Well from oncologists to pulmonologists to ophthalmologists to endocrinologists to cardiologists. Yes, I am now seeing a cardiologist. I have had heart palpitations off and on as long as I can remember. I do have a slight heart murmur but nothing major. As of the past month or so I have noticed more often than not palpitations with times of skipping beats. I have had to wear a heart monitor for the past two weeks. Each time I felt a palpitation I had to push the record button and enter into a journal what time/date, symptom, and activity. I am scheduled next week for an echocardiogram and then they will print out my results of the monitor to see what is going on. Hopefully it is nothing major.
So that is ALL that has been going on the past couple months. I don't get on the computer much anymore. If you write to me and I don't get right back, it is because I don't check my email every day. I will get back to you and I still REALLY would love to hear from you all. I haven't had many guestbook entries. I need some support of some sort. I am trying to keep on going just day by day. Sometimes those days are just really hard to get through. Then when I think about all my body has gone through and continues to go through I get so overwhelmed. The cancer floor here is my home away from home. I much prefer my other home though. The home that has my bed, my favorite stuffed animals, my clothes, shoes, pictures and parents.
I do have some friends that are sick, one who was newly diagnosed with AML and Sammi (the most amazing 13 year old in the world!) along with some others online that I have followed for a few years now. Please send prayers to them.

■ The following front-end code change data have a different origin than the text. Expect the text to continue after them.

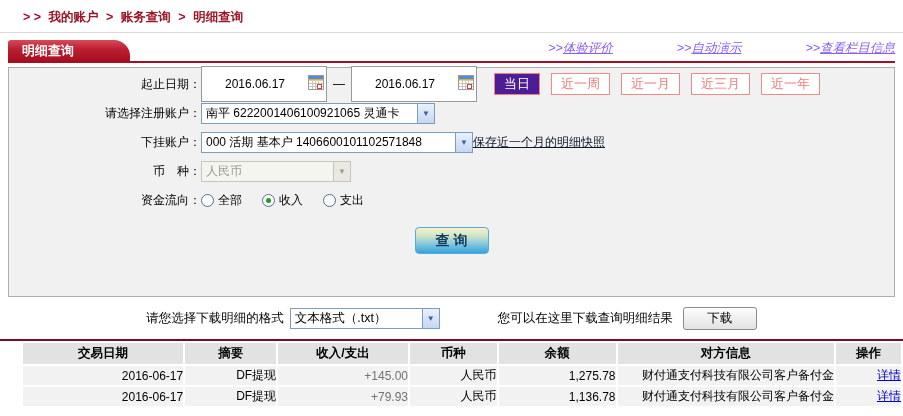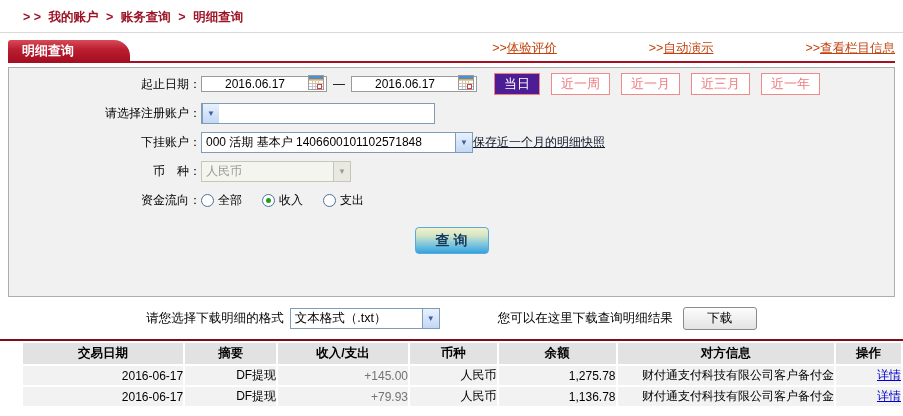--- a/index.html
+++ b/index.html
@@ -20,7 +20,7 @@
     background:linear-gradient(180deg,#d84a57 0%,#bb1e31 45%,#a60f22 100%);
     border-radius:3px 16px 0 0; }
   .toplinks { display:flex; align-items:center; padding-bottom:4px; }
-  .toplink { margin-left:92px; color:#c2410c; font-size:12.5px; cursor:pointer; white-space:nowrap; }
+  .toplink { margin-left:64px; color:#8b5cf6; font-size:12.5px; cursor:pointer; white-space:nowrap;font-style:italic; }
   .toplink .lbl { text-decoration:underline; }
 
   

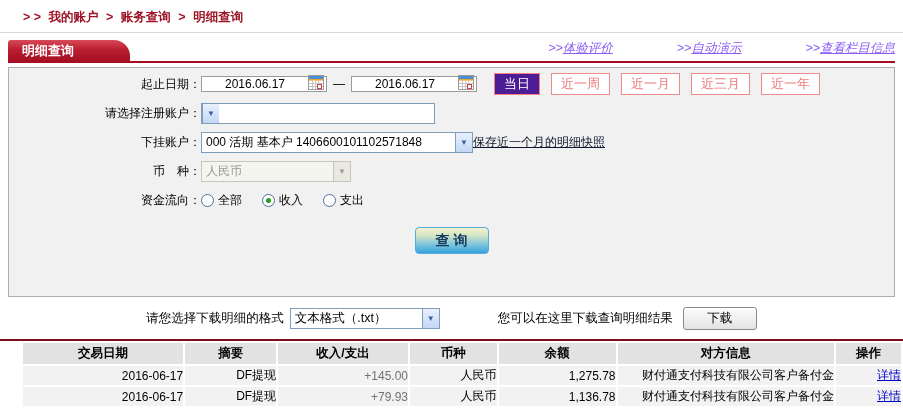--- a/index.html
+++ b/index.html
@@ -29,7 +29,7 @@
   .frow { display:flex; align-items:center; margin-bottom:7px; height:22px; }
   .flabel { width:192px; text-align:right; flex:0 0 192px; }
 
-  .datebox { width:126px; height:16px; background:#fff; border:1px solid #9a9a9a;
+  .datebox { width:126px; height:36px; background:#fff; border:1px solid #9a9a9a;
     display:flex; align-items:center; margin-right:6px; }
   .datebox .dtxt { flex:1; text-align:center; font-size:12px; }
   .datebox .cal { flex:0 0 16px; margin-right:2px; cursor:pointer; }

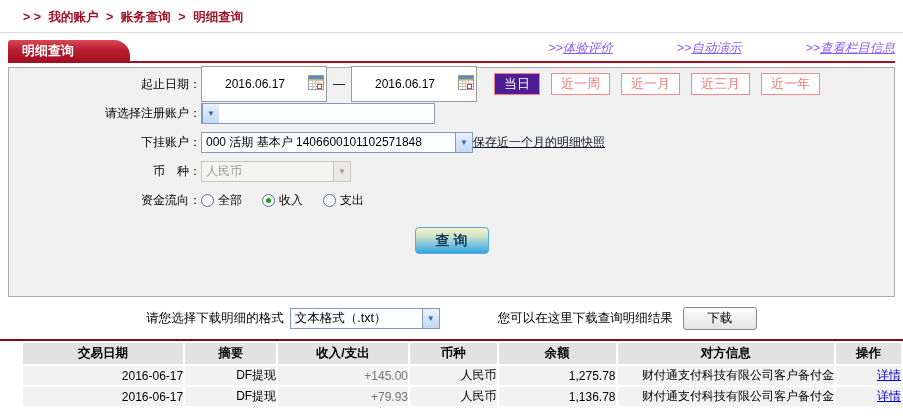--- a/index.html
+++ b/index.html
@@ -157,6 +157,7 @@
     <div class="frow">
       <span class="flabel">请选择注册账户：</span>
       <span class="sel" style="width:234px">
+        <span class="stxt">南平 6222001406100921065 灵通卡</span>
         <span class="sarrow">▼</span>
       </span>
     </div>

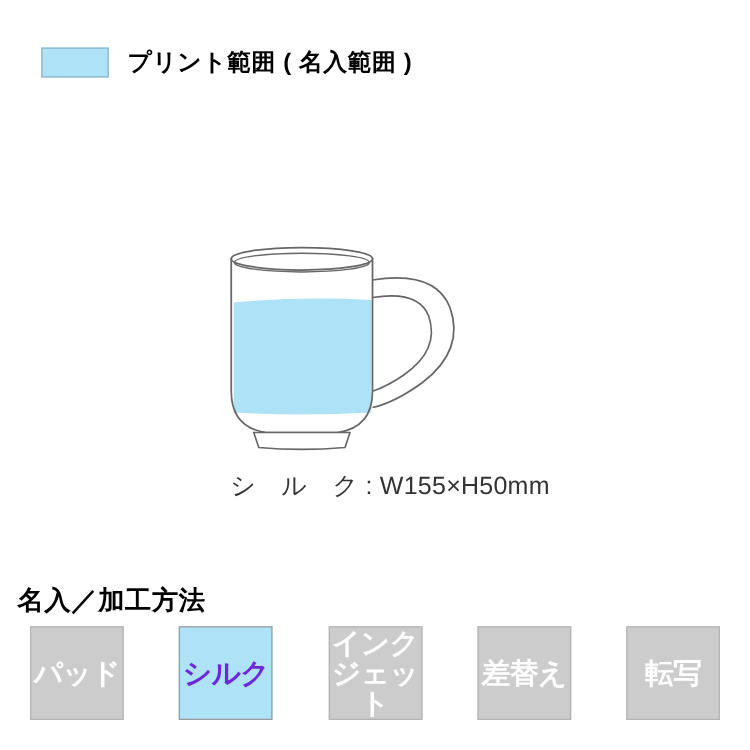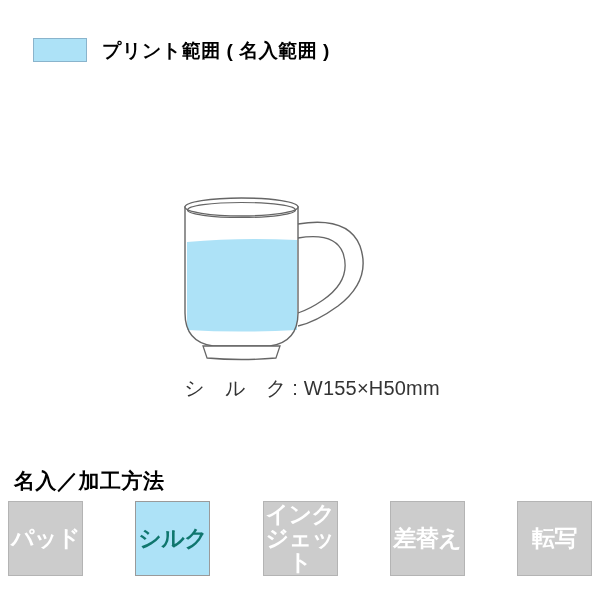--- a/index.html
+++ b/index.html
@@ -87,7 +87,7 @@
   #methods-list {
     display: flex;
     justify-content: space-between;
-    padding: 0 8px;
+    padding: 0 24px;
     box-sizing: border-box;
     width: 600px;
   }

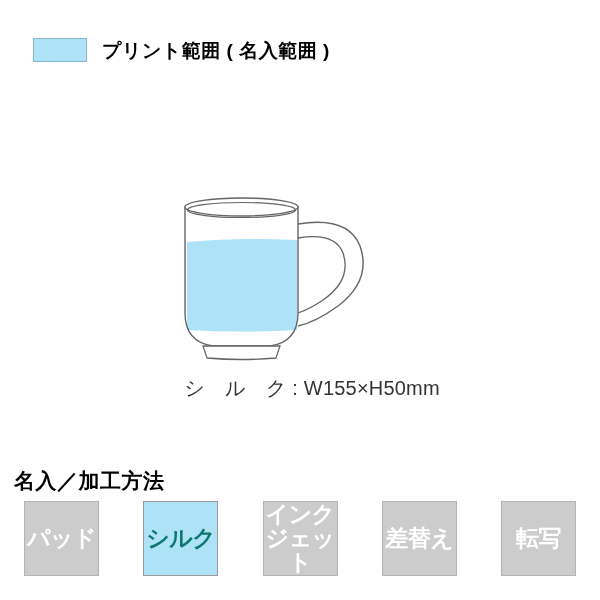--- a/index.html
+++ b/index.html
@@ -112,7 +112,7 @@
   .method-chip.is-active {
     background: #ade2f7;
     border-color: #9a9a9a;
-    color: #0f766e;
+    color: #6d28d9;
   }
   .method-chip .chip-text {
     display: block;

The world is not perfect, people are not perfect. I love my family and my friends. I am just really trying to focus on myself and I don't have energy for much else. I am exhausted. I have been burned again just when I thought I had found a great, honest friend. Life is full of lessons, some good, some bad. They say it makes us stronger. I guess I am more strong-minded, but my heart aches. All I want is peace. No more lying, no more arguing. Love is all we need. Love is all I want and nothing more. I love my parents, sister and brother-in-law and Godson. You are my family through thick and thin.